▶ _TASK ITEM_: Copy, from the entries below, each line in which the string "node" appears.

____ RECORDS FOR THE EXERCISE

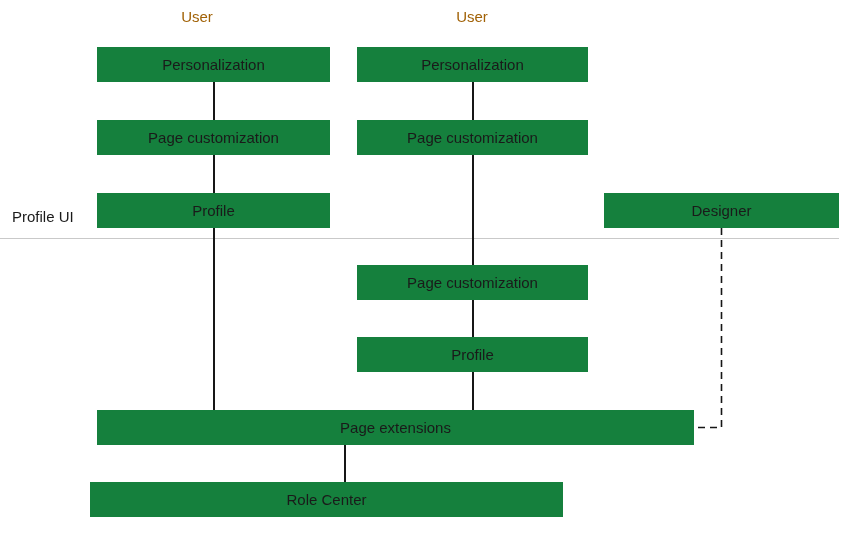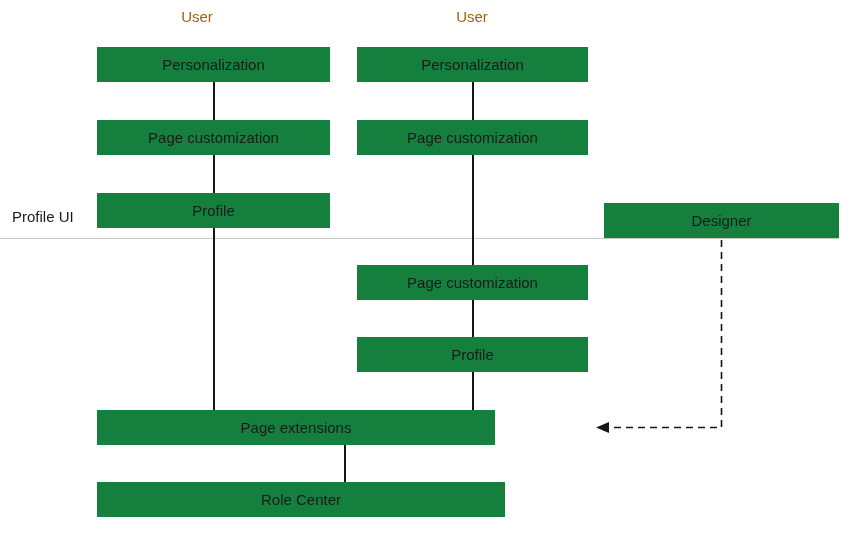--- a/index.html
+++ b/index.html
@@ -114,7 +114,7 @@
     <span>Page customization</span>
   </div>
 
-  <div class="node" style="left:604px; top:203px; width:235px; height:35px;">
+  <div class="node" style="left:604px; top:193px; width:235px; height:35px;">
     <span>Designer</span>
   </div>
 

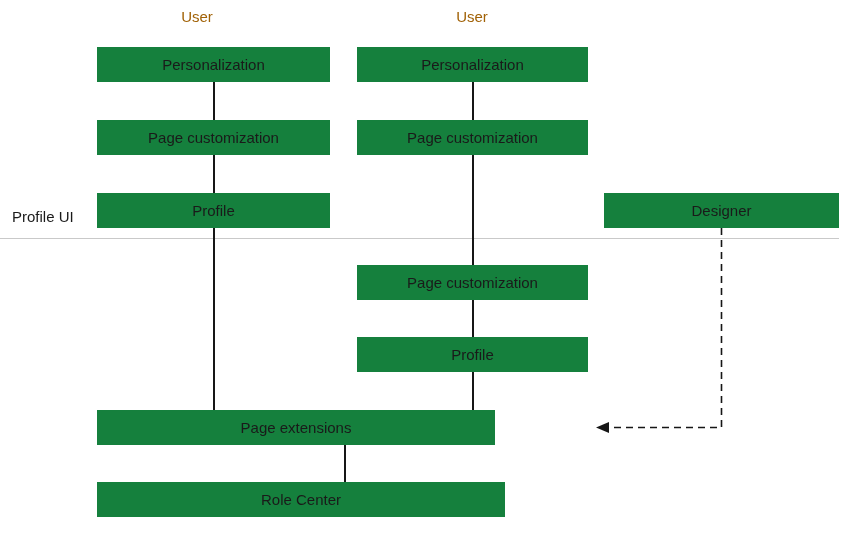--- a/index.html
+++ b/index.html
@@ -126,7 +126,7 @@
     <span>Profile</span>
   </div>
 
-  <div class="node" style="left:97px; top:410px; width:398px; height:35px;">
+  <div class="node" style="left:97px; top:410px; width:597px; height:35px;">
     <span>Page extensions</span>
   </div>
 

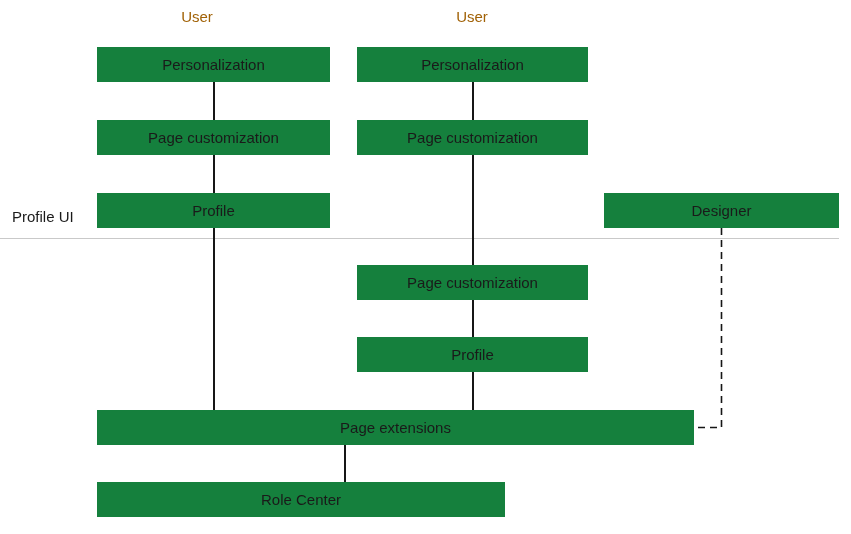--- a/index.html
+++ b/index.html
@@ -130,7 +130,7 @@
     <span>Page extensions</span>
   </div>
 
-  <div class="node" style="left:97px; top:482px; width:408px; height:35px;align-items:center;">
+  <div class="node" style="left:90px; top:482px; width:473px; height:35px;align-items:center;">
     <span>Role Center</span>
   </div>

________

▶ _THE COMPLETED TASK_:
-  <div class="node" style="left:604px; top:203px; width:235px; height:35px;">
+  <div class="node" style="left:604px; top:193px; width:235px; height:35px;">
-  <div class="node" style="left:97px; top:410px; width:398px; height:35px;">
+  <div class="node" style="left:97px; top:410px; width:597px; height:35px;">
-  <div class="node" style="left:97px; top:482px; width:408px; height:35px;align-items:center;">
+  <div class="node" style="left:90px; top:482px; width:473px; height:35px;align-items:center;">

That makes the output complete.